Delamanid

The pharmacological mode of action of delamanid involves inhibition of the synthesis of the mycobacterial cell wall components, methoxy-mycolic and keto-mycolic acid. The identified metabolites of delamanid do not show anti-mycobacterial activity.

Activity against specific pathogens

Delamanid has no in vitro activity against bacterial species other than mycobacteria.

Resistance

Mutation in one of the 5 coenzyme F420 genes is suggested as the mechanism for resistance against delamanid in mycobacteria. In mycobacteria, the in vitro frequencies of spontaneous resistance to delamanid were similar to those for isoniazid, and were higher than those for rifampicin. Resistance to delamanid has been documented to occur during treatment. Delamanid does not show cross-resistance with any of the currently used anti-tuberculosis medicinal products except pretomanid. In vitro studies have shown cross-resistance with pretomanid. This is likely to be due to delamanid and pretomanid being activated via the same pathway.

Susceptibility testing breakpoints

When 7H11 agar medium is used for drug susceptibility testing, the recommended epidemiological cut-off (ECOFF) and susceptibility testing interpretive criteria for delamanid are:

ECOFF: 0.016 mg/L

Clinical breakpoint: S ≤ 0.016 mg/L; R > 0.016 mg/L

S = susceptible; R = resistant

Absorption

Oral bioavailability of delamanid improves when administered with a standard meal, by about 2.7 fold compared to fasting conditions. The peak plasma concentrations are reached in approximately 4 hours post-dose, regardless of food intake.

Linearity/non-linearity

Delamanid plasma exposure increases less than proportionally with increasing dose.

Distribution

Delamanid highly binds to all plasma proteins with a binding to total proteins of ≥99.5%. Delamanid has a large apparent volume of distribution (Vz/F of 2,100 L).

Biotransformation

Delamanid is primarily metabolised in plasma by albumin and to a lesser extent by CYP3A4. The complete metabolic profile of delamanid has not yet been elucidated, and there is a potential for drug interactions with other co-administered medicinal products, if significant unknown metabolites are discovered. The identified metabolites do not show anti-mycobacterial activity but some contribute to QTc prolongation, mainly DM-6705. Concentrations of the identified metabolites progressively increase to steady state after 6 to 10 weeks.

Elimination

Delamanid disappears from plasma with a t_1/2 of 30 to 38 hours. Delamanid is not excreted in urine.

Special populations

Paediatric population

During treatment with the recommended delamanid doses to adolescents and children with a body weight of at least 10 kg, similar plasma exposure were obtained as in adults.

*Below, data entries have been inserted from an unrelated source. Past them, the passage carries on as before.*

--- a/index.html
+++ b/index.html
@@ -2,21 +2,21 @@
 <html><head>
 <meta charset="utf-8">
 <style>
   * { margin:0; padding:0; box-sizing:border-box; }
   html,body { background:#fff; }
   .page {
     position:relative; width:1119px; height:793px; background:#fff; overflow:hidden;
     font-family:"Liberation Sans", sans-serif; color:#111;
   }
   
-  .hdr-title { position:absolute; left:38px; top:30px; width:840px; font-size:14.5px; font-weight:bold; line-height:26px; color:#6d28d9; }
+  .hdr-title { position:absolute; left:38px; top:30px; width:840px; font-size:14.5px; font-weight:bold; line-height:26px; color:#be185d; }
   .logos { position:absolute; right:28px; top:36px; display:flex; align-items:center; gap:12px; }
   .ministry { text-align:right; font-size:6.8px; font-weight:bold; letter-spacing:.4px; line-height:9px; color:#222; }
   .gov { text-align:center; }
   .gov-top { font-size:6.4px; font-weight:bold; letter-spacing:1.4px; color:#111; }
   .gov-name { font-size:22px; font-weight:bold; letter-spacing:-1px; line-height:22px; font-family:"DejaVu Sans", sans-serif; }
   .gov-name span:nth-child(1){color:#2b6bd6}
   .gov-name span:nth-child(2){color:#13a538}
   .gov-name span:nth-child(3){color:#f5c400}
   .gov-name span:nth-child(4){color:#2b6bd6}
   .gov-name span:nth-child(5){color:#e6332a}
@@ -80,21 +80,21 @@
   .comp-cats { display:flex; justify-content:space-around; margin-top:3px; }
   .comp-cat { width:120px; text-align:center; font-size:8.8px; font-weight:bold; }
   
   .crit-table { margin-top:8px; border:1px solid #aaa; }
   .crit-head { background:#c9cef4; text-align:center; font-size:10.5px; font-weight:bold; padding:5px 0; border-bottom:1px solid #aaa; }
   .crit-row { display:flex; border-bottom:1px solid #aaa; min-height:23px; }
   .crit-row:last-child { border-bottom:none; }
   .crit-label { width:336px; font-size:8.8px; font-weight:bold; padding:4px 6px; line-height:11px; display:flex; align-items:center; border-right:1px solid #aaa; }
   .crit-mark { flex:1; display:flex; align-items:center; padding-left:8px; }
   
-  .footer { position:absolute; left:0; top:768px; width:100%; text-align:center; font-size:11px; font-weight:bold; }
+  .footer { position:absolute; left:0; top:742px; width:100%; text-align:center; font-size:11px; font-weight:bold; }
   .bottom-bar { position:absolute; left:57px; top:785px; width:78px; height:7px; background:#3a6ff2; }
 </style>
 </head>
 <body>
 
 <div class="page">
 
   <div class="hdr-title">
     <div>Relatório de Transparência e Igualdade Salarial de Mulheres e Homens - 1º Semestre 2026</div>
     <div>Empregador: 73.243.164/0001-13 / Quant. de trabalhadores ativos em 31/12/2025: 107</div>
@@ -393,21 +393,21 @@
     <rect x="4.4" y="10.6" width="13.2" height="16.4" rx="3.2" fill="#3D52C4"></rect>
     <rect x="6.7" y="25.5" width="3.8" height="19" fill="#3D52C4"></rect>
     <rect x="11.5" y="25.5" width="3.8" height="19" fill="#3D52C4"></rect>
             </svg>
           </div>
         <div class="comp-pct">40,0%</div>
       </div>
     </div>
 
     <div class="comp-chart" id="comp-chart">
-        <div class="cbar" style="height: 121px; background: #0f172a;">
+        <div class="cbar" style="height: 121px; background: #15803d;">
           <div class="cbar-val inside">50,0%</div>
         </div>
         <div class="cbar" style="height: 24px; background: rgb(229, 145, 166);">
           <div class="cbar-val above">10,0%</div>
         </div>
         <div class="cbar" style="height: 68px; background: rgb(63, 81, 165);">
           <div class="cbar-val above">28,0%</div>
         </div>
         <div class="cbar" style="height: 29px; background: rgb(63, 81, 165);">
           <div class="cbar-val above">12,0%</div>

Patients with renal impairment

Less than 5% of an oral dose of delamanid is recovered from urine. Mild renal impairment (50 mL/min < CrCLN < 80 mL/min) does not appear to affect delamanid exposure. Therefore no dose adjustment is needed for patients with mild or moderate renal impairment. It is not known whether delamanid and metabolites will be significantly removed by haemodialysis or peritoneal dialysis.

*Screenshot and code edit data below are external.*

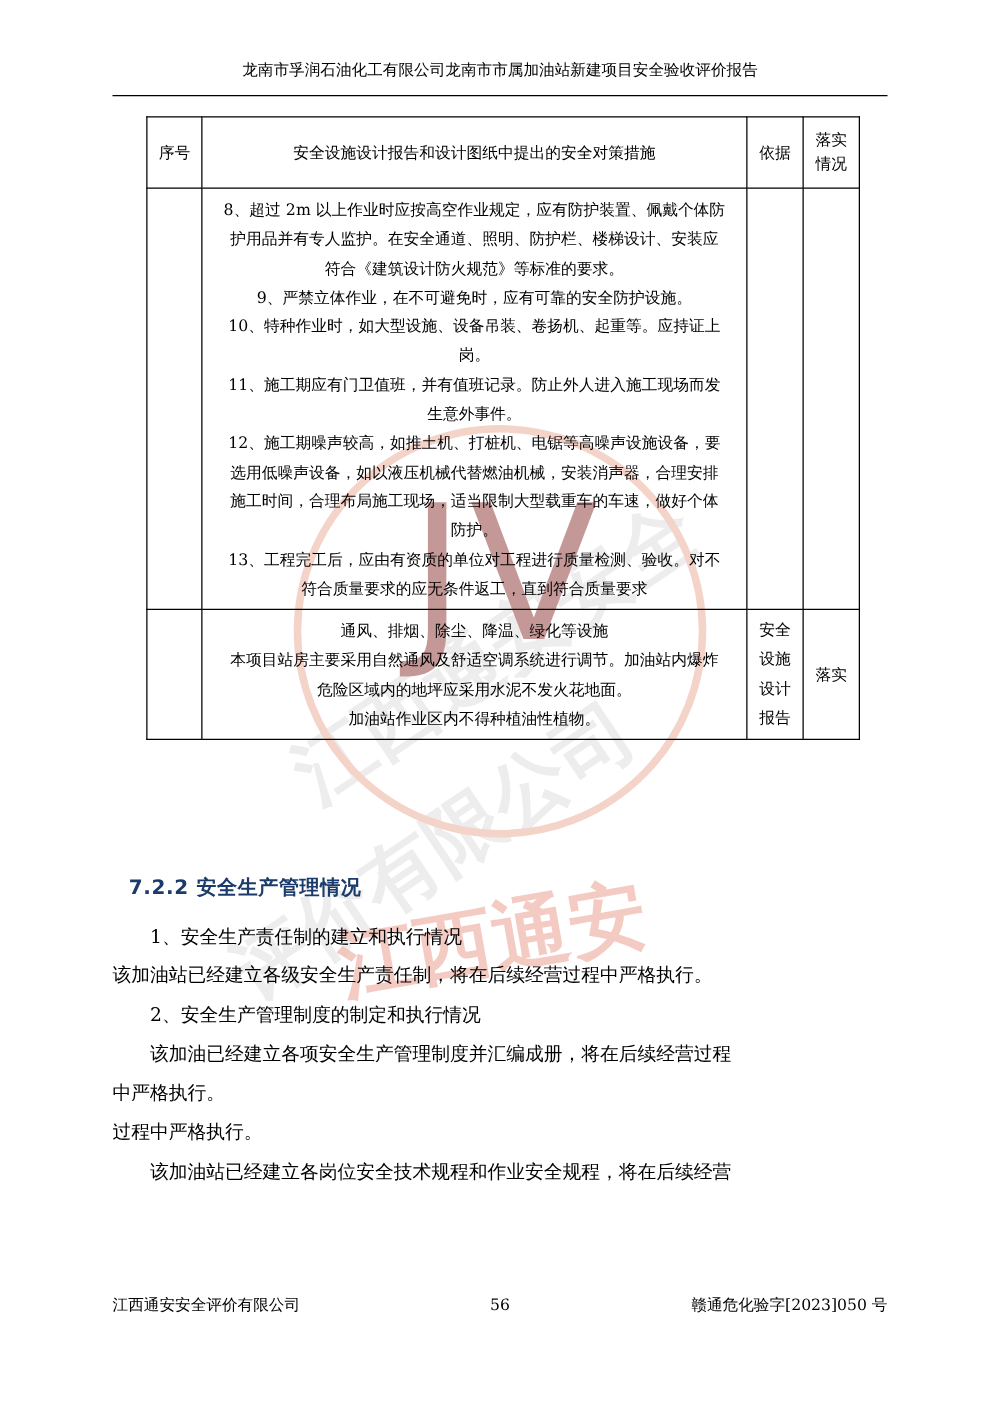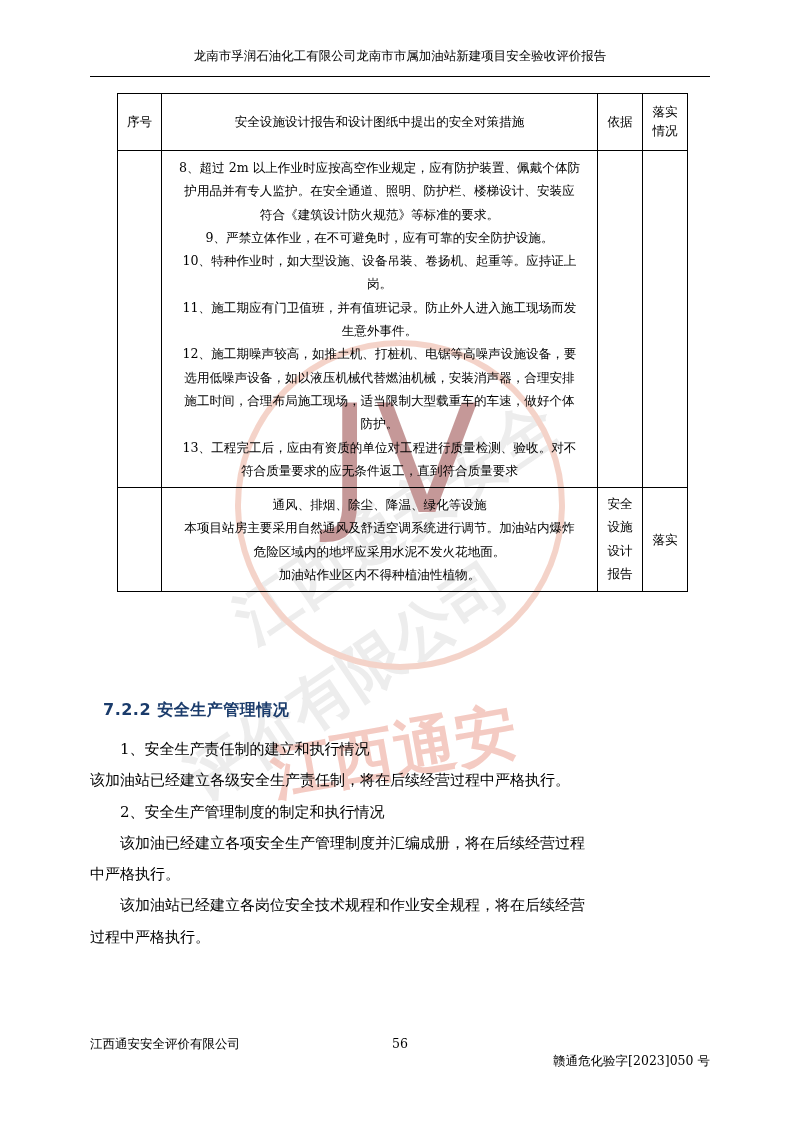--- a/index.html
+++ b/index.html
@@ -170,21 +170,21 @@
   .footer {
     position: absolute;
     left: 90px;
     top: 1036px;
     width: 620px;
     font-size: 12.5px;
     z-index: 3;
   }
   .footer-left { position: absolute; left: 0; top: 0; }
   .footer-center { position: absolute; left: 0; top: 0; width: 620px; text-align: center; }
-  .footer-right { position: absolute; right: 0; top: 17px; }
+  .footer-right { position: absolute; right: 0; top: 0; }
 </style>
 </head>
 <body>
 
 <div class="page">
 
   <div class="watermark">
     <div class="wm-diag wm-diag-1">江西通安安全</div>
     <div class="wm-diag wm-diag-2">评价有限公司</div>
     <div class="wm-ring"></div>
@@ -253,22 +253,22 @@
     </table>
   </div>
 
   <div class="section">
     <h2 class="sec-title">7.2.2  安全生产管理情况</h2>
     <p class="para indent">1、安全生产责任制的建立和执行情况</p>
     <p class="para">该加油站已经建立各级安全生产责任制，将在后续经营过程中严格执行。</p>
     <p class="para indent">2、安全生产管理制度的制定和执行情况</p>
     <p class="para indent">该加油已经建立各项安全生产管理制度并汇编成册，将在后续经营过程</p>
     <p class="para">中严格执行。</p>
+    <p class="para">过程中严格执行。</p>
     <p class="para indent">该加油站已经建立各岗位安全技术规程和作业安全规程，将在后续经营</p>
-    <p class="para">过程中严格执行。</p>
   </div>
 
   <div class="footer">
     <span class="footer-left">江西通安安全评价有限公司</span>
     <span class="footer-center">56</span>
     <span class="footer-right">赣通危化验字[2023]050 号</span>
   </div>
 
 </div>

Patients with hepatic impairment

No dose adjustment is considered necessary for patients with mild hepatic impairment. Delamanid is not recommended in patients with moderate to severe hepatic impairment.

Elderly patients (≥65 years)

No patients of ≥65 years of age were included in clinical trials.

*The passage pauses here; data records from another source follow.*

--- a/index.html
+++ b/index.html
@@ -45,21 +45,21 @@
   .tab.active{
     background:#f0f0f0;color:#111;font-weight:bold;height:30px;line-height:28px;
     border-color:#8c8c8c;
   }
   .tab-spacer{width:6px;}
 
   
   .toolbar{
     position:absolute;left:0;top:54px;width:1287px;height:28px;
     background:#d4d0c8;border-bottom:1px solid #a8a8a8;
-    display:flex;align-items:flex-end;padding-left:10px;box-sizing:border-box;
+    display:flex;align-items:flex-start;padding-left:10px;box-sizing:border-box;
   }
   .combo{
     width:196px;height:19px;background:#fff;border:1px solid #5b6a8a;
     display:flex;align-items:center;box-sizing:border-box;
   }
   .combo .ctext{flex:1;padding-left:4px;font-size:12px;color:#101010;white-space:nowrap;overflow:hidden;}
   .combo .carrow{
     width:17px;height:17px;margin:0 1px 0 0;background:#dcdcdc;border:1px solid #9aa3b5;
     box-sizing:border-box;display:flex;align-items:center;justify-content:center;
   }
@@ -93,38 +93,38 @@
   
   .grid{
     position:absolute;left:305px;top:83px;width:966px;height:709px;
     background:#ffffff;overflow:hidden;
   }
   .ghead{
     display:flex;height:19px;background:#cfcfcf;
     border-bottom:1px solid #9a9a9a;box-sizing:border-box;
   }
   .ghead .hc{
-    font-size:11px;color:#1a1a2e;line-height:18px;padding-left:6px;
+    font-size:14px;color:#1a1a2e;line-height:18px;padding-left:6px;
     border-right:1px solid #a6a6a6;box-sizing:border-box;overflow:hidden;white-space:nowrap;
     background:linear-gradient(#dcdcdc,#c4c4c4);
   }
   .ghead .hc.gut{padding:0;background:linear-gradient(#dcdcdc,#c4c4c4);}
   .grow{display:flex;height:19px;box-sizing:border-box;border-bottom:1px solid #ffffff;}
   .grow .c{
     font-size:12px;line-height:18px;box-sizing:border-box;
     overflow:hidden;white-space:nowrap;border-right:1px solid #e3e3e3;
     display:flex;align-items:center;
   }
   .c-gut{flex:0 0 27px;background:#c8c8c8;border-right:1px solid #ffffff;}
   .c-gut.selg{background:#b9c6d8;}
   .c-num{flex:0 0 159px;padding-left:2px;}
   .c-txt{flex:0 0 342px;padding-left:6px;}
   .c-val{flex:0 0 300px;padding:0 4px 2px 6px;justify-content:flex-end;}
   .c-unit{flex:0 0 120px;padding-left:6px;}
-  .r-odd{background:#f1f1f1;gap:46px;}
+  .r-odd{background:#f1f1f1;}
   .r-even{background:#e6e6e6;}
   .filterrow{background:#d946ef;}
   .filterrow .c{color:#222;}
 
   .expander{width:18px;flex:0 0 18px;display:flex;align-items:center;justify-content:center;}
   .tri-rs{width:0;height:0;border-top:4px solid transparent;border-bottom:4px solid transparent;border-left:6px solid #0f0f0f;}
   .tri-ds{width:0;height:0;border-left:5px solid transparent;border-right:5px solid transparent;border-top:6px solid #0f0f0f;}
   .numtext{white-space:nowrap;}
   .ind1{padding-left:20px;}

Non-clinical data reveal no specific hazard for humans based on conventional studies for genotoxicity and carcinogenic potential. Delamanid and/or its metabolites have the potential to affect cardiac repolarisation via blockade of hERG potassium channels. In the dog, foamy macrophages were observed in lymphoid tissue of various organs during repeat-dose toxicity studies. The finding was shown to be partially reversible; the clinical relevance of this finding is unknown. Repeat-dose toxicity studies in rabbits revealed an inhibitory effect of delamanid and/or its metabolites on vitamin Kdependent blood clotting. In rabbits reproductive studies, embryo-fetal toxicity was observed at maternally toxic dosages. Pharmacokinetic data in animals have shown excretion of delamanid/metabolites into breast milk. In lactating rats, the C_max for delamanid in breast milk was 4-fold higher than that of the blood. In juvenile toxicity studies in rats, all delamanid treatment-related findings were consistent with those noted in adult animals.